━━ THE DATA ━━

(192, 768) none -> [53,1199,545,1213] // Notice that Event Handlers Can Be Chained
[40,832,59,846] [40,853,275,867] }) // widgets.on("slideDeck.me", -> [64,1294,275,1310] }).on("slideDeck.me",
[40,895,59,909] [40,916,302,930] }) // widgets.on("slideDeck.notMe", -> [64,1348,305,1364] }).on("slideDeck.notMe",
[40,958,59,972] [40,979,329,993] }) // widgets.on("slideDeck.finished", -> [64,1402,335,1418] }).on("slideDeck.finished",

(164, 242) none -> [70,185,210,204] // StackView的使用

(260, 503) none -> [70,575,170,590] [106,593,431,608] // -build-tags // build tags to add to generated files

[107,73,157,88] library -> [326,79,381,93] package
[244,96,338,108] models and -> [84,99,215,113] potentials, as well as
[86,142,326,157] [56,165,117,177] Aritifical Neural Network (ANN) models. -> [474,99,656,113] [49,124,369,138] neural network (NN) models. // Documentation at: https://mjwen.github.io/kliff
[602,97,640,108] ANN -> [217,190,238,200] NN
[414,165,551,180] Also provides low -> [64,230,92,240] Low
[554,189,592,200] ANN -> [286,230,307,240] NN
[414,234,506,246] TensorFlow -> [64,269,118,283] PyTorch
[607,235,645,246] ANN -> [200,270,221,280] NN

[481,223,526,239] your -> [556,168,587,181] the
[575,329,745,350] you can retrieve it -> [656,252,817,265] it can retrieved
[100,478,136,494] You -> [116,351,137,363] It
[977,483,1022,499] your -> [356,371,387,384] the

━━━

## [WHAT THE EXERCISE ASKS]
Retype all of the data word for word.

## [ANSWER SECTION]
(192, 768) none -> [53,1199,545,1213] // Notice that Event Handlers Can Be Chained
[40,832,59,846] [40,853,275,867] }) // widgets.on("slideDeck.me", -> [64,1294,275,1310] }).on("slideDeck.me",
[40,895,59,909] [40,916,302,930] }) // widgets.on("slideDeck.notMe", -> [64,1348,305,1364] }).on("slideDeck.notMe",
[40,958,59,972] [40,979,329,993] }) // widgets.on("slideDeck.finished", -> [64,1402,335,1418] }).on("slideDeck.finished",

(164, 242) none -> [70,185,210,204] // StackView的使用

(260, 503) none -> [70,575,170,590] [106,593,431,608] // -build-tags // build tags to add to generated files

[107,73,157,88] library -> [326,79,381,93] package
[244,96,338,108] models and -> [84,99,215,113] potentials, as well as
[86,142,326,157] [56,165,117,177] Aritifical Neural Network (ANN) models. -> [474,99,656,113] [49,124,369,138] neural network (NN) models. // Documentation at: https://mjwen.github.io/kliff
[602,97,640,108] ANN -> [217,190,238,200] NN
[414,165,551,180] Also provides low -> [64,230,92,240] Low
[554,189,592,200] ANN -> [286,230,307,240] NN
[414,234,506,246] TensorFlow -> [64,269,118,283] PyTorch
[607,235,645,246] ANN -> [200,270,221,280] NN

[481,223,526,239] your -> [556,168,587,181] the
[575,329,745,350] you can retrieve it -> [656,252,817,265] it can retrieved
[100,478,136,494] You -> [116,351,137,363] It
[977,483,1022,499] your -> [356,371,387,384] the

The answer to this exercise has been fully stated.